March 28 Saturday – Sam’s notebook: “Andrew Carnegie’s / 2 E. 91st st. 8 p.m. / to meet Sidney Lee. / [Horiz. Line separator] / John P. Jones / 237 Stuyvesant / Bet. 16 & 17th & 2d & 3d ave” [NB 46 TS 13].
Sam spoke at the Sidney Lee dinner with Andrew Carnegie as host. Sidney Lee (1859 -1926), assistant editor of England’s The Dictionary of National Biography (1883-1890), and chief editor (1891). He was also an Elizabethan scholar, publishing several works on the Bard. In MTE: 331-8, Sam described the extreme shyness of the guest of honor and the hemming and hawing of such practiced speakers as William Dean Howells, Carl Schurz, Richard Watson Gilder, and Melville Stone, all of whom seemed affected by Lee’s timid nature.
Fatout: “Brander Matthews remarks, The Tocsin of Revolt :272, that ‘When Mark’s turn came, he soared aloft in whimsical exaggeration, casually dropping a reference to the time when he had lent Carnegie a million dollars. Our smiling host promptly interjected: “That had slipped my memory!”And Mark looked down on him solemnly, and retorted: “Then the next time, I’ll take a receipt” [MT Speaking 672-3].

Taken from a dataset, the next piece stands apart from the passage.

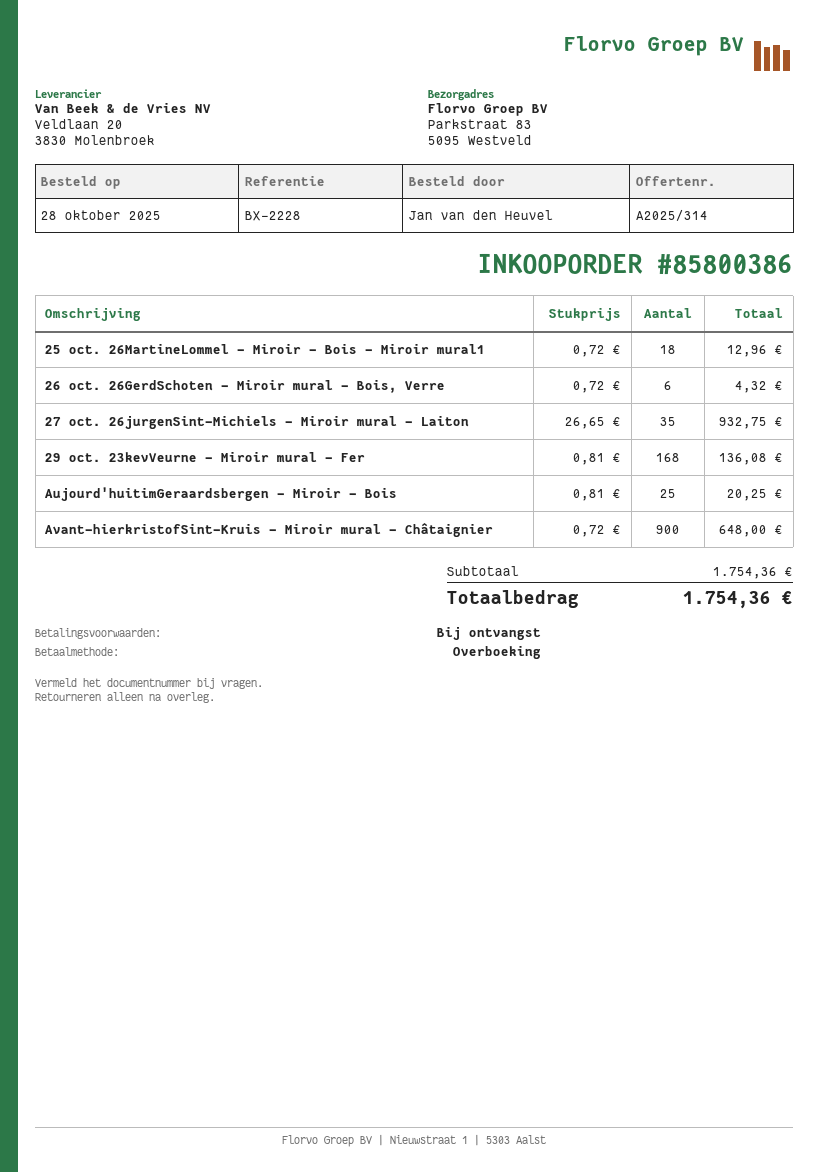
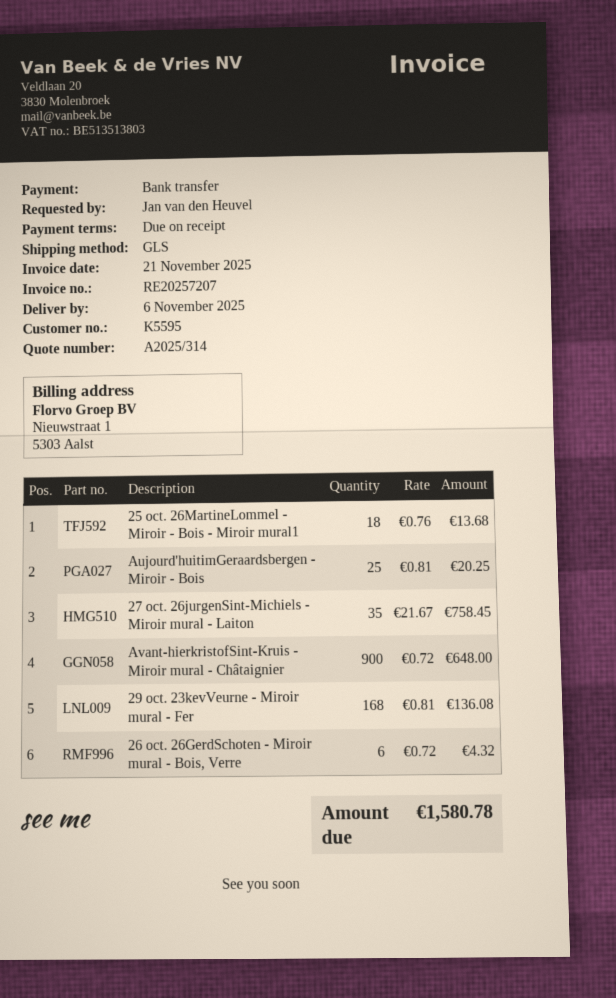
25 oct. 26MartineLommel - Miroir - Bois - Miroir mural1: 18 x 0.72 = 12.96 -> 18 x 0.76 = 13.68
27 oct. 26jurgenSint-Michiels - Miroir mural - Laiton: 35 x 26.65 = 932.75 -> 35 x 21.67 = 758.45
total: 1754.36 -> 1580.78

The New York Times ran a notice on p.9 of a Mark Twain play in Paris, France:
“The Stolen White Elephant” as a Play
PARIS, March 27.—The French dramatization of Mark Twain’s “The Stolen White Elephant” will be given at the Odéon Theatare to-morrow. The Authors are MM. Alex and Max Fischer. Mr. Clemens has sent to the management the following characteristic telegram, which will be read at the performance: “Best compliments to the dramatists. I hope the detectives will shed glory on a cruelly slandered profession.”